A web search engine, like Google Search or Bing, takes a set of “search terms” and returns a list of web pages that are relevant to those terms (I’ll discuss what “relevant” means later). You can read more at thinkdast.com/searcheng, but I’ll explain what you need as we go along.
The essential components of a search engine are:
- Crawling: We’ll need a program that can download a web page, parse it, and extract the text and any links to other pages.

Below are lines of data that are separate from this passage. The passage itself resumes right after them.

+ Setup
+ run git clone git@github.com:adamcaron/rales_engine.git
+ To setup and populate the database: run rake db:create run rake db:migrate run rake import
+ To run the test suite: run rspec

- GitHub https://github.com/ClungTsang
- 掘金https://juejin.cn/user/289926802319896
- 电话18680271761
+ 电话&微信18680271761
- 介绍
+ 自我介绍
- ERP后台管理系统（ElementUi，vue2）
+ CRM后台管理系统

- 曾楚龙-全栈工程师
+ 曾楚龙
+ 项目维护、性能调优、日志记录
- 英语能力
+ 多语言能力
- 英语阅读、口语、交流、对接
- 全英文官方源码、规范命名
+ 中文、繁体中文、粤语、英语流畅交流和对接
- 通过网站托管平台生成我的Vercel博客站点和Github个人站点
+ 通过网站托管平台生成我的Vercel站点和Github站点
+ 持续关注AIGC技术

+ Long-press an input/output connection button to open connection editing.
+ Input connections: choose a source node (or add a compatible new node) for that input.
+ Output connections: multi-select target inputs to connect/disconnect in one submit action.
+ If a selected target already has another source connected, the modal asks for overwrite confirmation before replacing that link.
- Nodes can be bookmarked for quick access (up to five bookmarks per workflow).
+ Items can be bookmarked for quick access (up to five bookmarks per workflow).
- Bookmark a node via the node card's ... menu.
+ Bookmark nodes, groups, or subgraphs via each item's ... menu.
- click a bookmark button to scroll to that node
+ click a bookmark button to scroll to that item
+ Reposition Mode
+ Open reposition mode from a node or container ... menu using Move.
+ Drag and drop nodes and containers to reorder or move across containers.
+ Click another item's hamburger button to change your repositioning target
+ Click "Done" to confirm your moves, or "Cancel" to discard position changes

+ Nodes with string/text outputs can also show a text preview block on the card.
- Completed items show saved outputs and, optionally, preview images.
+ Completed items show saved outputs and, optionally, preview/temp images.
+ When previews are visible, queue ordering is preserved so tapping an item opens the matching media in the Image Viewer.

- Indexing: We’ll need a data structure that makes it possible to look up a search term and find the pages that contain it.
- Retrieval: And we’ll need a way to collect results from the Index and identify pages that are most relevant to the search terms.
We’ll start with the crawler. The goal of a crawler is to discover and download a set of web pages. For search engines like Google and Bing, the goal is to find all web pages, but often crawlers are limited to a smaller domain. In our case, we will only read pages from Wikipedia.
As a first step, we’ll build a crawler that reads a Wikipedia page, finds the first link, follows the link to another page, and repeats. We will use this crawler to test the “Getting to Philosophy” conjecture, which states:
Clicking on the first lowercase link in the main text of a Wikipedia article, and then repeating the process for subsequent articles, usually eventually gets one to the Philosophy article.
This conjecture is stated at thinkdast.com/getphil, and you can read its history there.
Testing the conjecture will allow us to build the basic pieces of a crawler without having to crawl the entire web, or even all of Wikipedia. And I think the exercise is kind of fun!
In a few chapters, we’ll work on the indexer, and then we’ll get to the retriever.